- [The problem]: The records below are to be copied exactly, with their pictures left out.

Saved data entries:
·····

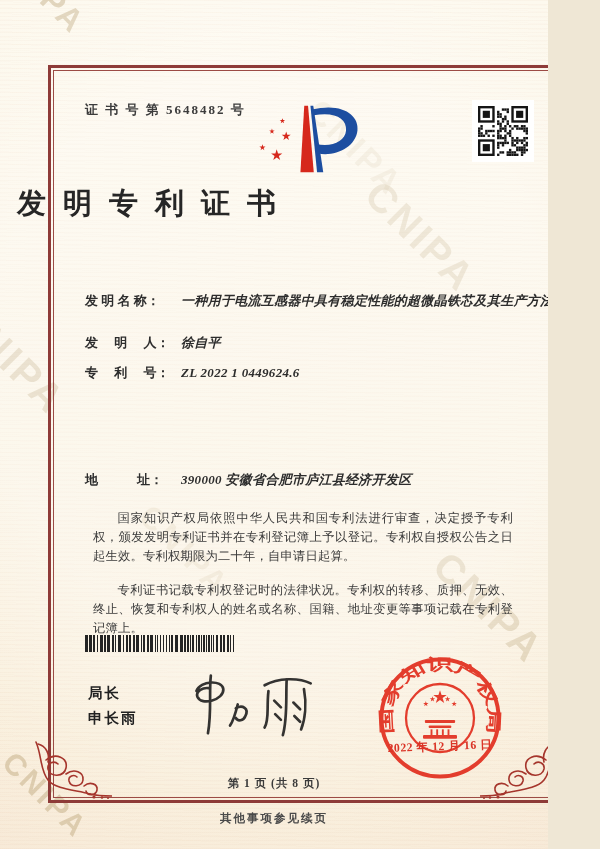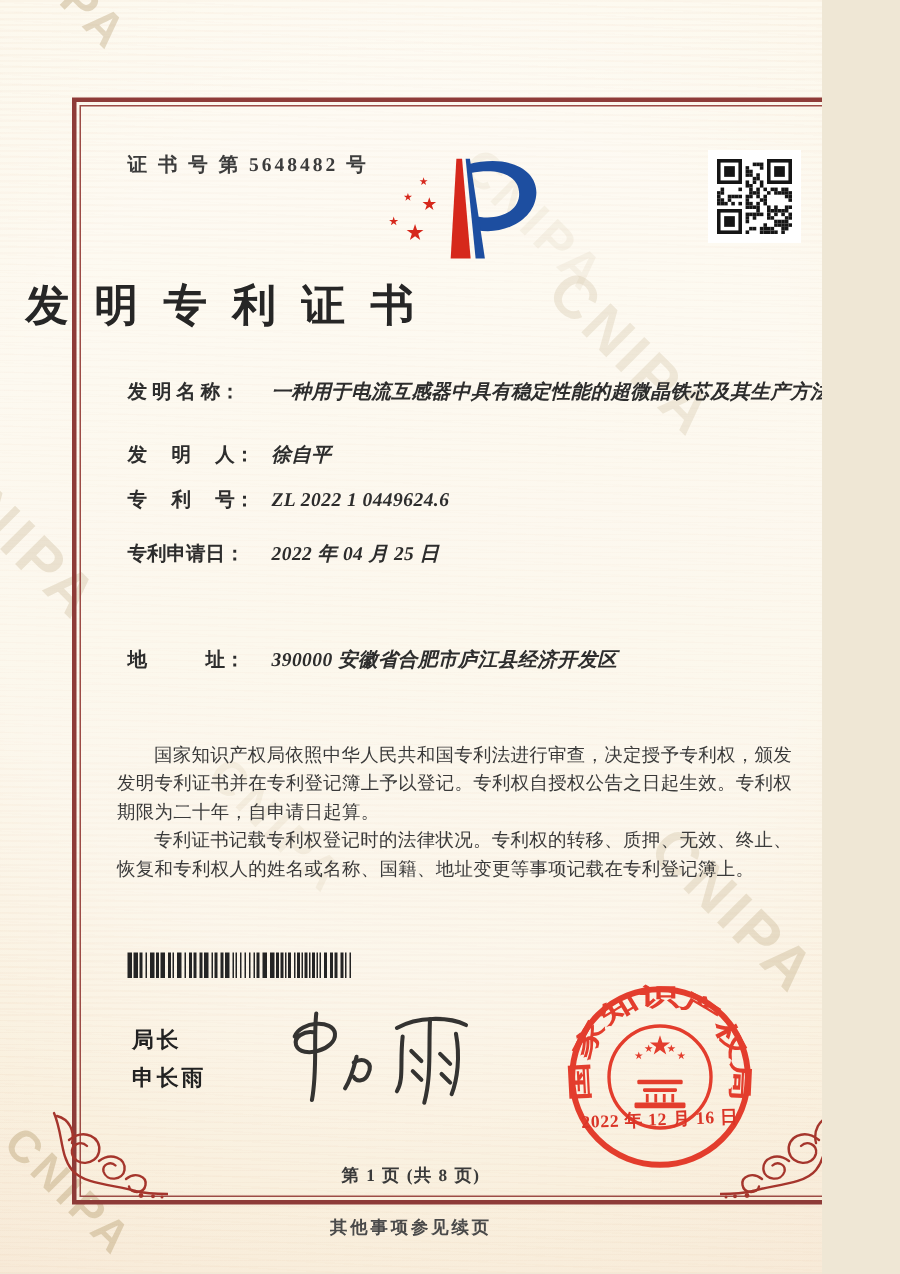--- a/index.html
+++ b/index.html
@@ -26,25 +26,25 @@
   .frame{position:absolute;left:48px;top:65px;width:504px;height:732px;border:3px solid #8e3b38;}
   .frame-inner{position:absolute;inset:2px;border:1px solid #9c4b45;}
   .cert-no{position:absolute;left:85px;top:101px;font-size:13px;font-weight:700;letter-spacing:2px;color:#3c3c3c;}
   .logo{position:absolute;left:245px;top:102px;}
   .qr{position:absolute;left:472px;top:100px;width:62px;height:62px;background:#fff;display:flex;align-items:center;justify-content:center;}
   .title{
     position:absolute;left:0;right:0;top:184px;text-align:left;
     font-size:29px;font-weight:700;letter-spacing:17px;text-indent:17px;color:#262626;
   }
   .frow{position:absolute;left:85px;white-space:nowrap;font-size:13px;font-weight:700;color:#2d2d2d;}
-  .flbl{display:inline-block;min-width:96px;}
+  .flbl{display:inline-block;min-width:96px;margin-top:40px;}
   .fval{letter-spacing:.3px;font-style:italic;}
   .fval-fix{display:inline-block;width:128px;}
   .paras{position:absolute;left:78px;top:494px;width:450px;font-size:12.3px;line-height:19px;color:#3a3a3a;text-align:justify;}
-  .paras p{margin:0;text-indent:2em;letter-spacing:.2px;}
+  .paras p{margin:15px;text-indent:2em;letter-spacing:.2px;}
   .barcode{position:absolute;left:85px;top:635px;height:17px;width:160px;font-size:0;}
   .bar{display:inline-block;height:100%;background:#242424;vertical-align:top;}
   .officer{position:absolute;left:88px;font-family:"Liberation Sans","DejaVu Sans",sans-serif;font-weight:700;font-size:14.5px;color:#222;letter-spacing:2px;}
   .sig{position:absolute;left:185px;top:668px;}
   .seal{position:absolute;left:372px;top:650px;opacity:.93;}
   .pageinfo{position:absolute;left:0;right:0;top:776px;text-align:center;font-size:11.5px;font-weight:600;color:#3a3a3a;letter-spacing:1px;}
   .footnote{position:absolute;left:0;right:0;top:811px;text-align:center;font-size:11.5px;font-weight:600;color:#4a4a4a;letter-spacing:2px;}
   .flourish{position:absolute;top:740px;}
   .flourish.left{left:32px;}
   .flourish.right{left:480px;transform:scaleX(-1);}
@@ -230,23 +230,20 @@
 
   <div class="frow" style="top:252px">
     <span class="flbl">发 明 名 称：</span><span class="fval">一种用于电流互感器中具有稳定性能的超微晶铁芯及其生产方法</span>
   </div>
   <div class="frow" style="top:294px">
     <span class="flbl">发　 明　 人：</span><span class="fval">徐自平</span>
   </div>
   <div class="frow" style="top:324px">
     <span class="flbl">专　 利　 号：</span><span class="fval">ZL 2022 1 0449624.6</span>
   </div>
-  <div class="frow" style="top:360px">
-    <span class="flbl">专利申请日：</span><span class="fval">2022 年 04 月 25 日</span>
-  </div>
   <div class="frow" style="top:431px">
     <span class="flbl">地　　　址：</span><span class="fval">390000  安徽省合肥市庐江县经济开发区</span>
   </div>
 
   <div class="paras">
     <p>国家知识产权局依照中华人民共和国专利法进行审查，决定授予专利权，颁发发明专利证书并在专利登记簿上予以登记。专利权自授权公告之日起生效。专利权期限为二十年，自申请日起算。</p>
     <p>专利证书记载专利权登记时的法律状况。专利权的转移、质押、无效、终止、恢复和专利权人的姓名或名称、国籍、地址变更等事项记载在专利登记簿上。</p>
   </div>
 
   <div class="barcode"><span class="bar" style="width:3px;margin-right:1px"></span><span class="bar" style="width:3px;margin-right:1px"></span><span class="bar" style="width:2px;margin-right:2px"></span><span class="bar" style="width:1px;margin-right:2px"></span><span class="bar" style="width:3px;margin-right:1px"></span><span class="bar" style="width:2px;margin-right:1px"></span><span class="bar" style="width:3px;margin-right:2px"></span><span class="bar" style="width:2px;margin-right:1px"></span><span class="bar" style="width:1px;margin-right:2px"></span><span class="bar" style="width:3px;margin-right:2px"></span><span class="bar" style="width:1px;margin-right:2px"></span><span class="bar" style="width:2px;margin-right:1px"></span><span class="bar" style="width:2px;margin-right:2px"></span><span class="bar" style="width:2px;margin-right:1px"></span><span class="bar" style="width:3px;margin-right:2px"></span><span class="bar" style="width:1px;margin-right:1px"></span><span class="bar" style="width:2px;margin-right:2px"></span><span class="bar" style="width:2px;margin-right:1px"></span><span class="bar" style="width:3px;margin-right:2px"></span><span class="bar" style="width:1px;margin-right:1px"></span><span class="bar" style="width:1px;margin-right:2px"></span><span class="bar" style="width:1px;margin-right:2px"></span><span class="bar" style="width:1px;margin-right:2px"></span><span class="bar" style="width:1px;margin-right:2px"></span><span class="bar" style="width:1px;margin-right:1px"></span><span class="bar" style="width:2px;margin-right:2px"></span><span class="bar" style="width:3px;margin-right:2px"></span><span class="bar" style="width:3px;margin-right:1px"></span><span class="bar" style="width:2px;margin-right:1px"></span><span class="bar" style="width:2px;margin-right:1px"></span><span class="bar" style="width:1px;margin-right:1px"></span><span class="bar" style="width:2px;margin-right:2px"></span><span class="bar" style="width:1px;margin-right:1px"></span><span class="bar" style="width:2px;margin-right:1px"></span><span class="bar" style="width:1px;margin-right:1px"></span><span class="bar" style="width:2px;margin-right:1px"></span><span class="bar" style="width:1px;margin-right:1px"></span><span class="bar" style="width:2px;margin-right:1px"></span><span class="bar" style="width:1px;margin-right:1px"></span><span class="bar" style="width:1px;margin-right:2px"></span><span class="bar" style="width:2px;margin-right:2px"></span><span class="bar" style="width:2px;margin-right:1px"></span><span class="bar" style="width:2px;margin-right:2px"></span><span class="bar" style="width:2px;margin-right:1px"></span><span class="bar" style="width:1px;margin-right:2px"></span><span class="bar" style="width:1px;margin-right:1px"></span></div>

·····

- [Problem solution]:
--- a/index.html
+++ b/index.html
@@ -26,25 +26,25 @@
   .frame{position:absolute;left:48px;top:65px;width:504px;height:732px;border:3px solid #8e3b38;}
   .frame-inner{position:absolute;inset:2px;border:1px solid #9c4b45;}
   .cert-no{position:absolute;left:85px;top:101px;font-size:13px;font-weight:700;letter-spacing:2px;color:#3c3c3c;}
   .logo{position:absolute;left:245px;top:102px;}
   .qr{position:absolute;left:472px;top:100px;width:62px;height:62px;background:#fff;display:flex;align-items:center;justify-content:center;}
   .title{
     position:absolute;left:0;right:0;top:184px;text-align:left;
     font-size:29px;font-weight:700;letter-spacing:17px;text-indent:17px;color:#262626;
   }
   .frow{position:absolute;left:85px;white-space:nowrap;font-size:13px;font-weight:700;color:#2d2d2d;}
-  .flbl{display:inline-block;min-width:96px;}
+  .flbl{display:inline-block;min-width:96px;margin-top:40px;}
   .fval{letter-spacing:.3px;font-style:italic;}
   .fval-fix{display:inline-block;width:128px;}
   .paras{position:absolute;left:78px;top:494px;width:450px;font-size:12.3px;line-height:19px;color:#3a3a3a;text-align:justify;}
-  .paras p{margin:0;text-indent:2em;letter-spacing:.2px;}
+  .paras p{margin:15px;text-indent:2em;letter-spacing:.2px;}
   .barcode{position:absolute;left:85px;top:635px;height:17px;width:160px;font-size:0;}
   .bar{display:inline-block;height:100%;background:#242424;vertical-align:top;}
   .officer{position:absolute;left:88px;font-family:"Liberation Sans","DejaVu Sans",sans-serif;font-weight:700;font-size:14.5px;color:#222;letter-spacing:2px;}
   .sig{position:absolute;left:185px;top:668px;}
   .seal{position:absolute;left:372px;top:650px;opacity:.93;}
   .pageinfo{position:absolute;left:0;right:0;top:776px;text-align:center;font-size:11.5px;font-weight:600;color:#3a3a3a;letter-spacing:1px;}
   .footnote{position:absolute;left:0;right:0;top:811px;text-align:center;font-size:11.5px;font-weight:600;color:#4a4a4a;letter-spacing:2px;}
   .flourish{position:absolute;top:740px;}
   .flourish.left{left:32px;}
   .flourish.right{left:480px;transform:scaleX(-1);}
@@ -230,23 +230,20 @@
 
   <div class="frow" style="top:252px">
     <span class="flbl">发 明 名 称：</span><span class="fval">一种用于电流互感器中具有稳定性能的超微晶铁芯及其生产方法</span>
   </div>
   <div class="frow" style="top:294px">
     <span class="flbl">发　 明　 人：</span><span class="fval">徐自平</span>
   </div>
   <div class="frow" style="top:324px">
     <span class="flbl">专　 利　 号：</span><span class="fval">ZL 2022 1 0449624.6</span>
   </div>
-  <div class="frow" style="top:360px">
-    <span class="flbl">专利申请日：</span><span class="fval">2022 年 04 月 25 日</span>
-  </div>
   <div class="frow" style="top:431px">
     <span class="flbl">地　　　址：</span><span class="fval">390000  安徽省合肥市庐江县经济开发区</span>
   </div>
 
   <div class="paras">
     <p>国家知识产权局依照中华人民共和国专利法进行审查，决定授予专利权，颁发发明专利证书并在专利登记簿上予以登记。专利权自授权公告之日起生效。专利权期限为二十年，自申请日起算。</p>
     <p>专利证书记载专利权登记时的法律状况。专利权的转移、质押、无效、终止、恢复和专利权人的姓名或名称、国籍、地址变更等事项记载在专利登记簿上。</p>
   </div>
 
   <div class="barcode"><span class="bar" style="width:3px;margin-right:1px"></span><span class="bar" style="width:3px;margin-right:1px"></span><span class="bar" style="width:2px;margin-right:2px"></span><span class="bar" style="width:1px;margin-right:2px"></span><span class="bar" style="width:3px;margin-right:1px"></span><span class="bar" style="width:2px;margin-right:1px"></span><span class="bar" style="width:3px;margin-right:2px"></span><span class="bar" style="width:2px;margin-right:1px"></span><span class="bar" style="width:1px;margin-right:2px"></span><span class="bar" style="width:3px;margin-right:2px"></span><span class="bar" style="width:1px;margin-right:2px"></span><span class="bar" style="width:2px;margin-right:1px"></span><span class="bar" style="width:2px;margin-right:2px"></span><span class="bar" style="width:2px;margin-right:1px"></span><span class="bar" style="width:3px;margin-right:2px"></span><span class="bar" style="width:1px;margin-right:1px"></span><span class="bar" style="width:2px;margin-right:2px"></span><span class="bar" style="width:2px;margin-right:1px"></span><span class="bar" style="width:3px;margin-right:2px"></span><span class="bar" style="width:1px;margin-right:1px"></span><span class="bar" style="width:1px;margin-right:2px"></span><span class="bar" style="width:1px;margin-right:2px"></span><span class="bar" style="width:1px;margin-right:2px"></span><span class="bar" style="width:1px;margin-right:2px"></span><span class="bar" style="width:1px;margin-right:1px"></span><span class="bar" style="width:2px;margin-right:2px"></span><span class="bar" style="width:3px;margin-right:2px"></span><span class="bar" style="width:3px;margin-right:1px"></span><span class="bar" style="width:2px;margin-right:1px"></span><span class="bar" style="width:2px;margin-right:1px"></span><span class="bar" style="width:1px;margin-right:1px"></span><span class="bar" style="width:2px;margin-right:2px"></span><span class="bar" style="width:1px;margin-right:1px"></span><span class="bar" style="width:2px;margin-right:1px"></span><span class="bar" style="width:1px;margin-right:1px"></span><span class="bar" style="width:2px;margin-right:1px"></span><span class="bar" style="width:1px;margin-right:1px"></span><span class="bar" style="width:2px;margin-right:1px"></span><span class="bar" style="width:1px;margin-right:1px"></span><span class="bar" style="width:1px;margin-right:2px"></span><span class="bar" style="width:2px;margin-right:2px"></span><span class="bar" style="width:2px;margin-right:1px"></span><span class="bar" style="width:2px;margin-right:2px"></span><span class="bar" style="width:2px;margin-right:1px"></span><span class="bar" style="width:1px;margin-right:2px"></span><span class="bar" style="width:1px;margin-right:1px"></span></div>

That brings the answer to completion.